68 years ago to the day, 12,000 aircraft, 7,000 amphibious vessels, and 160,000 allied troops crossed the English channel to invade Normandy, France. By this time in the day the beachhead had been breached and allied forces have been fighting their way up enemy lines facing heavy artillery and machine gun fire. As thousands of LVTs landed on the beach, each with a payload of 30 men, there wasn’t a question of who would get shot, but who wouldn’t get shot. And with the English Channel at their backs, ‘falling back’ wasn’t an option. Men were sitting ducks with no cover from enemy fire. They would need to advance up to the enemy position and engage in close range combat to accomplish their mission.

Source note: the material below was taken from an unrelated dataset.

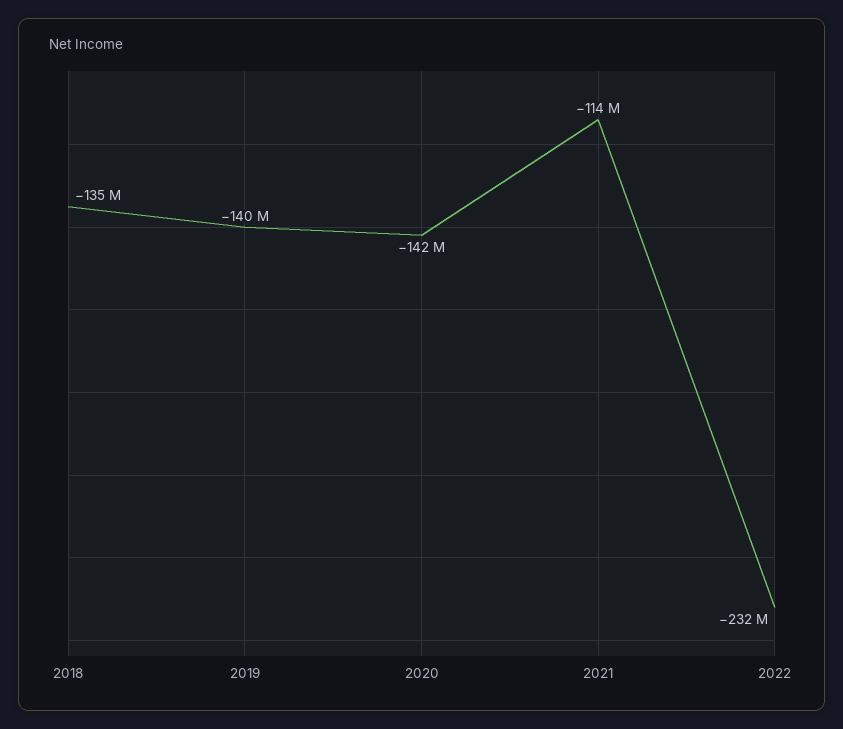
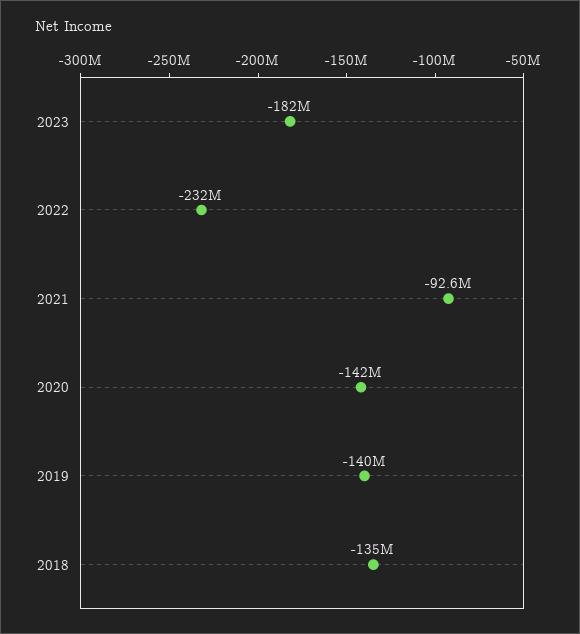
2021: -114000000 -> -92600000
2023: none -> -182000000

Nearly 4 hours prior to the naval assault, 13,000 troops parachuted into enemy territory by the cover of night to destroy Nazi heavy artillery and prevent enemy troops from providing reinforcements against the invasion on Normandy Beach. Where the naval landing used sheer size, numbers, and brute force to invade Normandy, the 82nd and 101st Airborne Divisions relied on a significantly smaller scale of ground warfare. The Nazis saw them coming and knew they had enemies within their territory. If the paratroopers hadn’t been shot out of the sky before landing on the ground, they needed to ditch their parachutes and quickly and stealthily find the other men of their platoon. Hundreds of men were without navigational bearing for their position. Days after the jump, men were still trying to find their platoons. Some men were even without weapons because they had lost them in the jump. And if that weren’t enough, in every way imaginable these men were surrounded. The only way to survive in this assault was to form up and try not to be seen. Or to engage in skirmish attacks to overcome enemy outposts. It was do or die.

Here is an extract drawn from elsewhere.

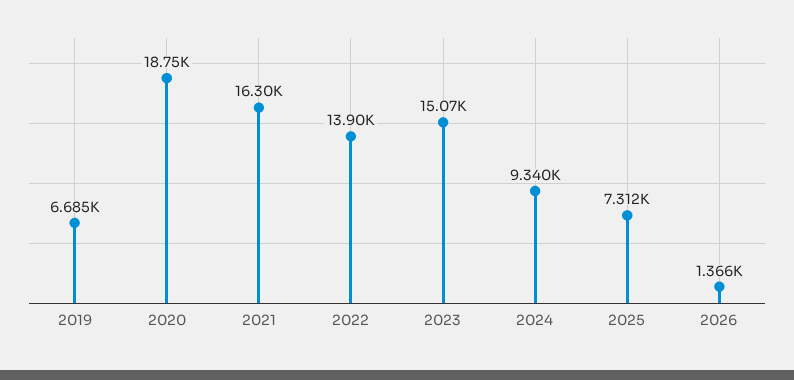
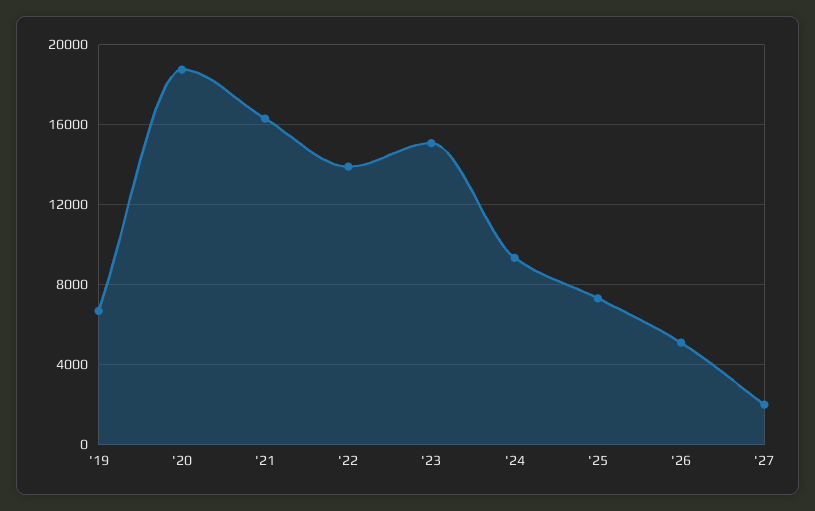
2026: 1366 -> 5000
'27: none -> 2000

Plans for the invasion began nearly 1.5 years earlier on January 14th, 1943 during the Casablanca Conference. Key military leaders from America, Britain, France, and Communist Russia met to strategize against the most evil regime in the 20th century; possibly in the history of the world. 477 days later the efforts and planning of 12 countries formed together into what the Supreme Commander of the Allied Armies, Dwight D. Eisenhower, would call “the Great Crusade… a great and noble undertaking.”
As I reflect on the anniversary of D-Day, many thoughts and emotions come to my heart and mind. The greatest of which is gratefulness. To say I am proud to be an American is an extreme understatement. To say I am “Privileged and humbled” is still lacking. I have done nothing to earn my place in history. And yet I have been fortunate enough to be born in a country that recognizes the inalienable rights of every human being. To think about all the men and women who have sacrificed their lives for this country and others around the world is unbelievable. It causes me to want to live a life worth living. And it makes me thank and praise Christ not only for what he’s done at the Cross but also for what he’s doing now.

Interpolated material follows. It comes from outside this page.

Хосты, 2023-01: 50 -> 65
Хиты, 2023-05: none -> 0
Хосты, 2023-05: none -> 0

If it weren’t for those thousands of troops on D-Day, the course of History could have been drastically different. Fascism could have maintained its footing in Europe. And America could still be wrestling with the Nazi Regime. Or worse yet, we could have been overcome again by despotism and submitting to the whims of the Third Reich. Fortunately, that is not the case. And I have been afforded many freedoms here in this country. All of which I would do well to look at them as privileges; lest I should take my rights for granted.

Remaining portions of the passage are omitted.